Stored records:
------------------------------

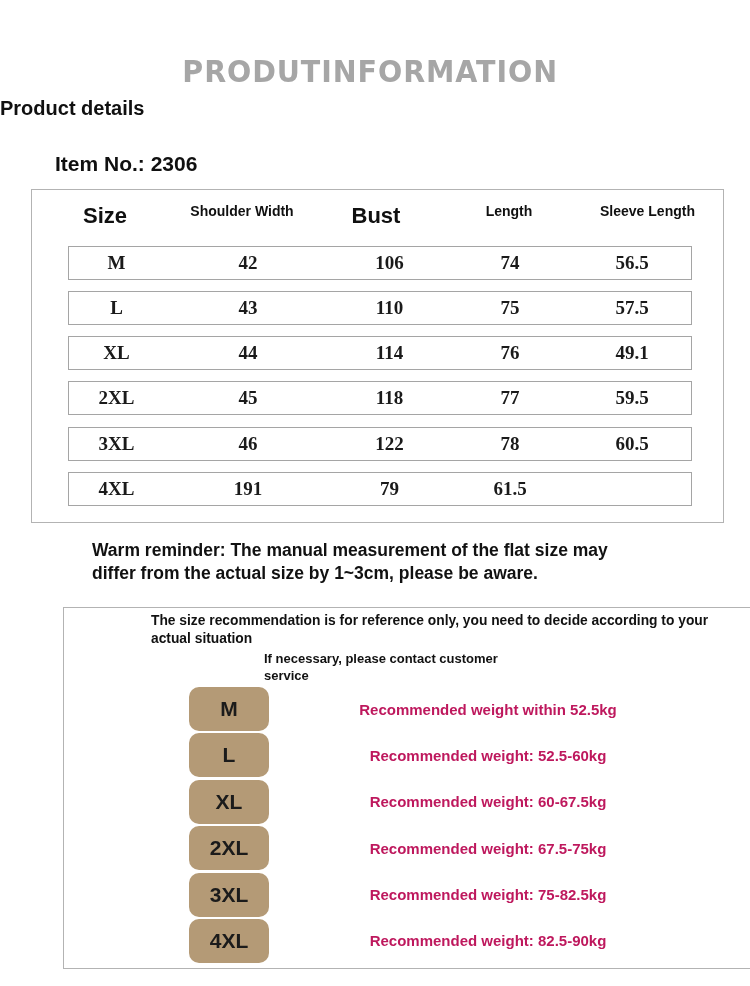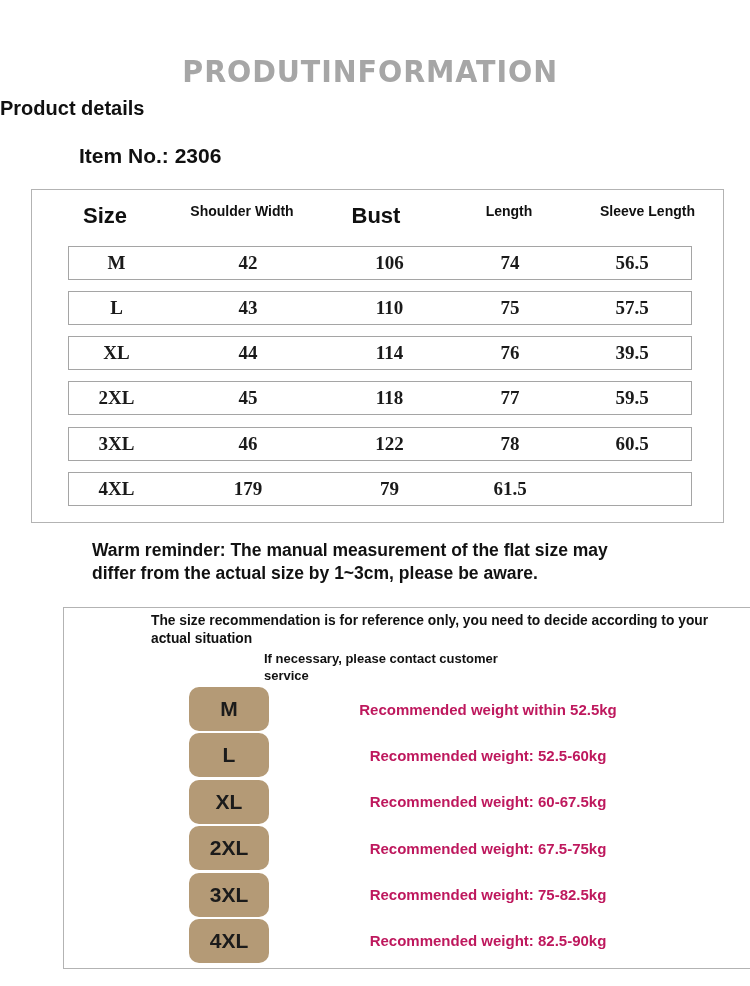"Item No.: 2306" .item-no { margin-left: 24px -> none; top: 144px -> 152px }
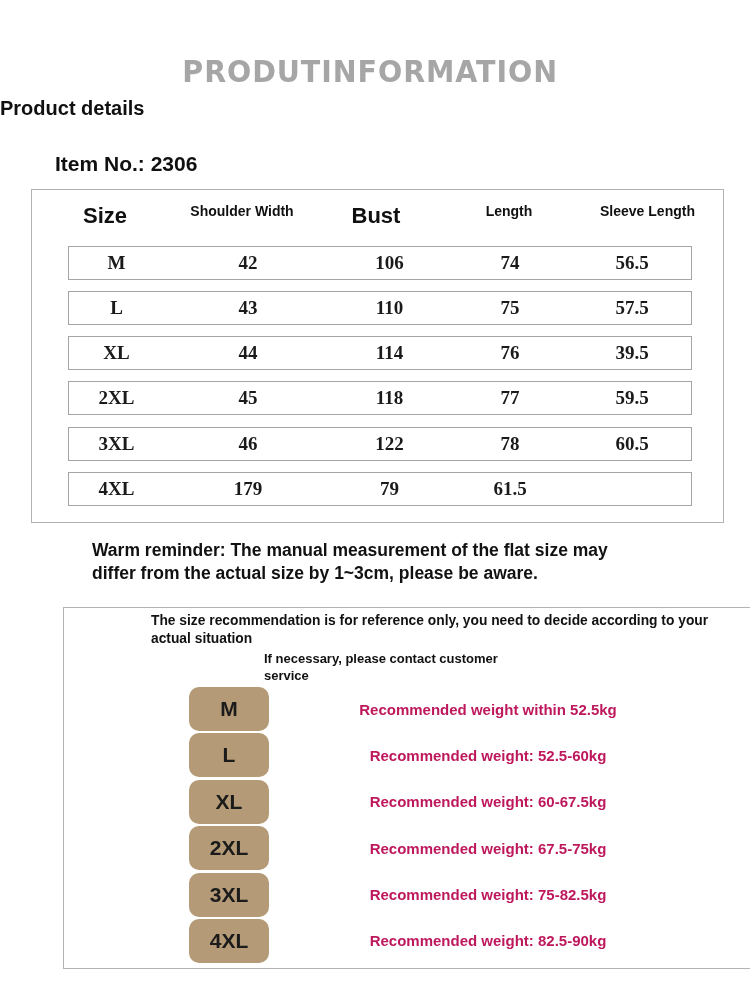"39.5" div.td { text: 39.5 -> 49.1 }
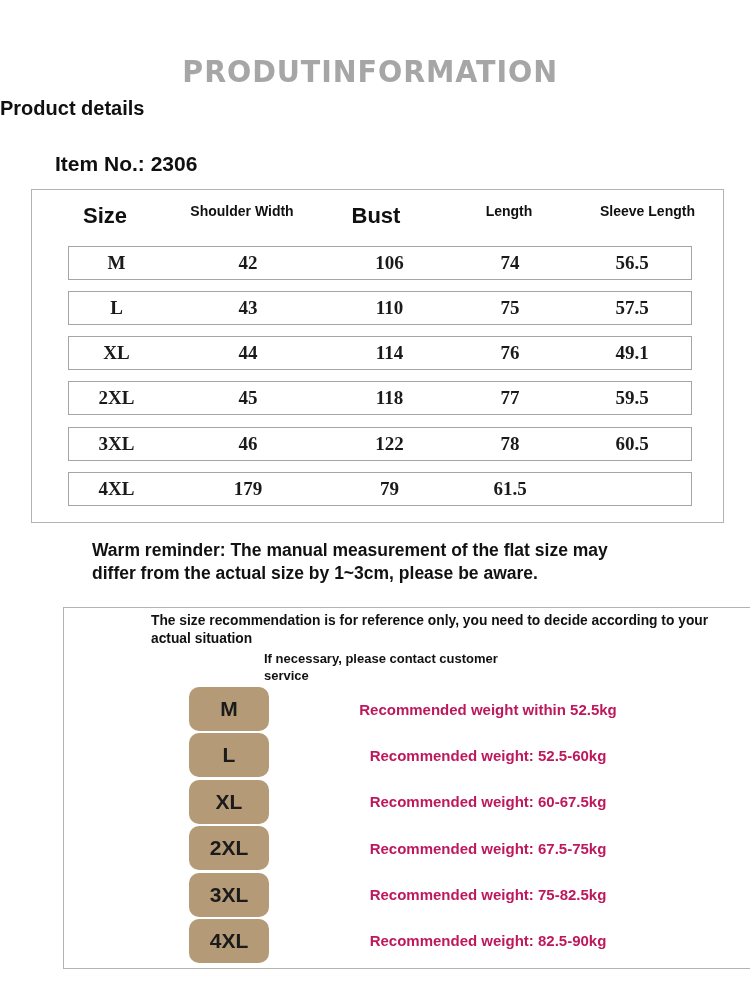"179" div.td { text: 179 -> 191 }
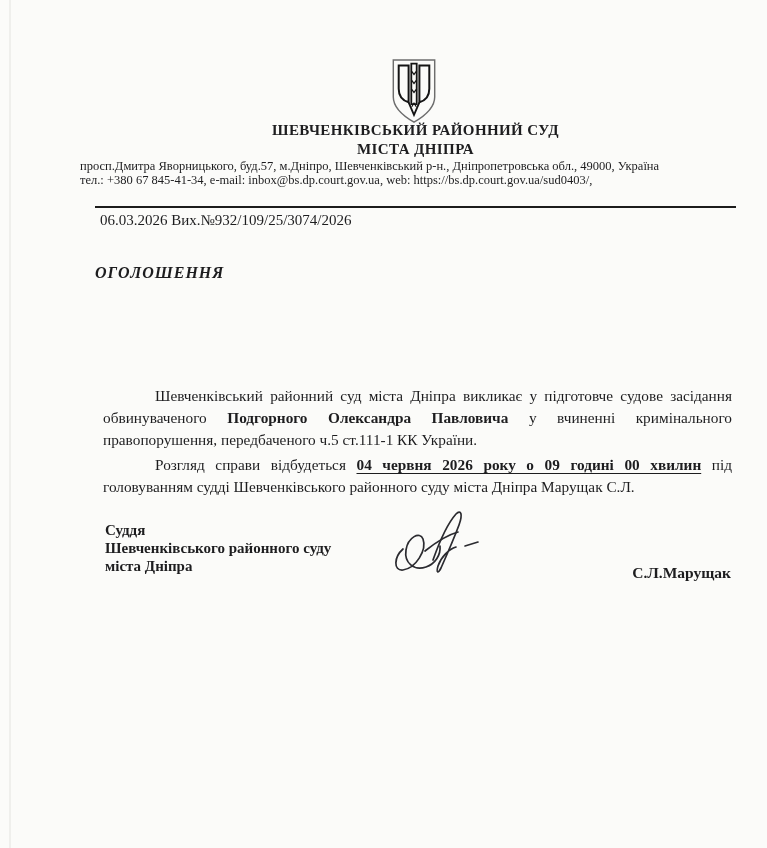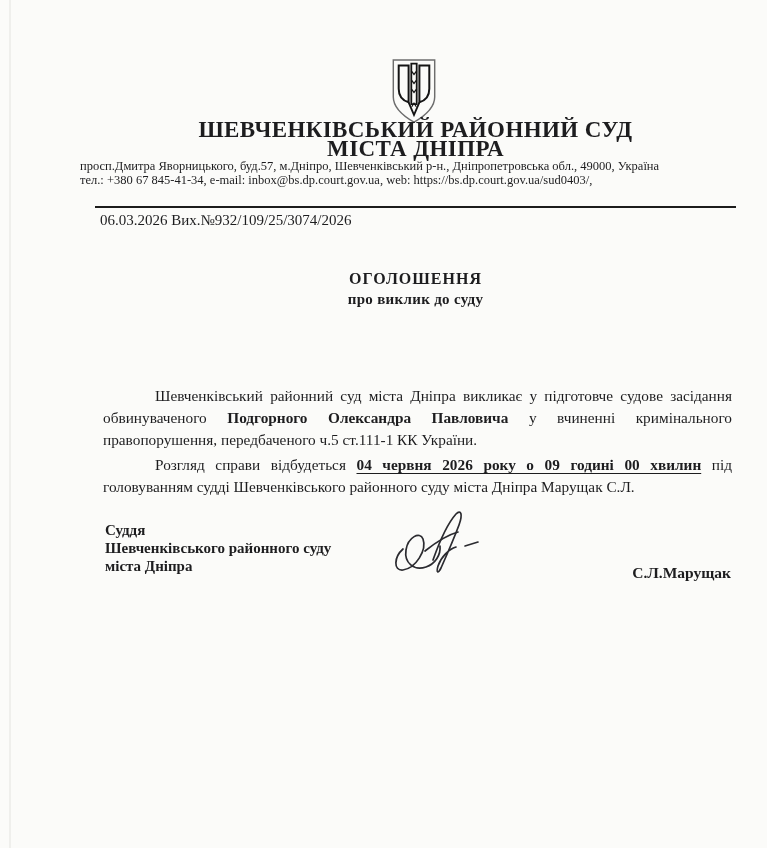"ШЕВЧЕНКІВСЬКИЙ РАЙОННИЙ СУД" .court-name { font-size: 23px -> 15px }
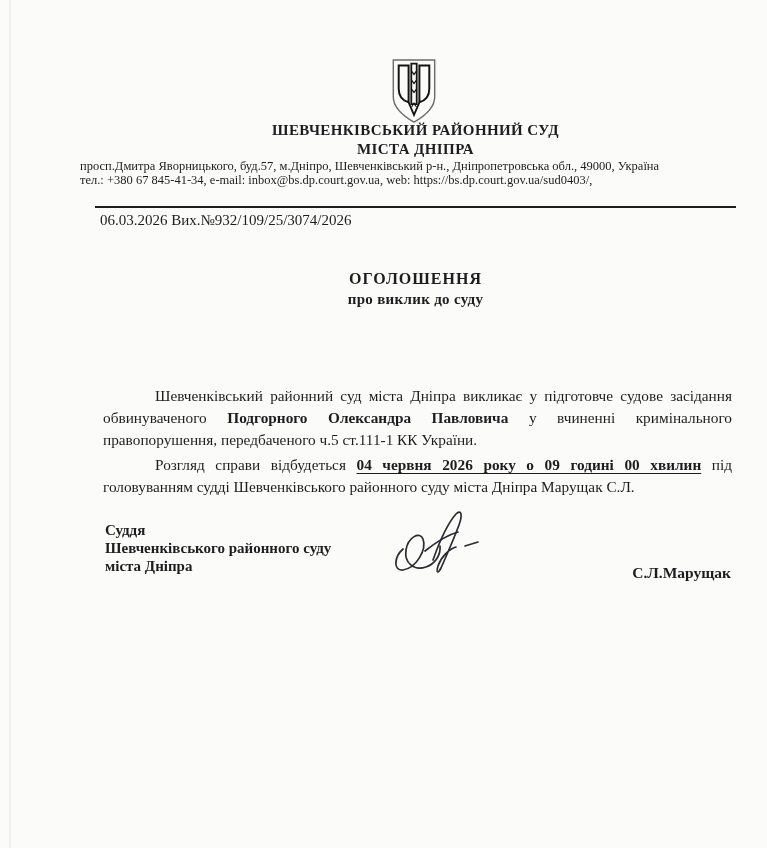"ОГОЛОШЕННЯ" .doc-title { font-style: none -> italic; text-align: center -> left; top: 269px -> 263px }
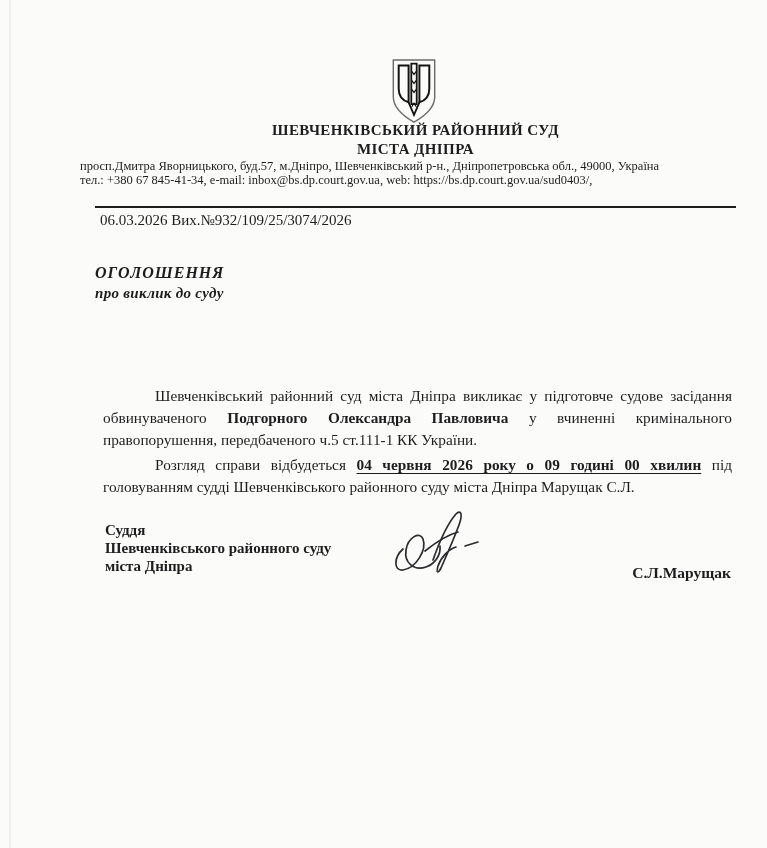"про виклик до суду" div.t2 { html: <div>про виклик до суду</div> -> none }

------------------------------

EXERCISE GOAL
Please print exactly the lines from the one holding "font-style: none ->" through the final line of the data above, including both, and skip all pictures.

EXPECTED OUTPUT
"ОГОЛОШЕННЯ" .doc-title { font-style: none -> italic; text-align: center -> left; top: 269px -> 263px }
"про виклик до суду" div.t2 { html: <div>про виклик до суду</div> -> none }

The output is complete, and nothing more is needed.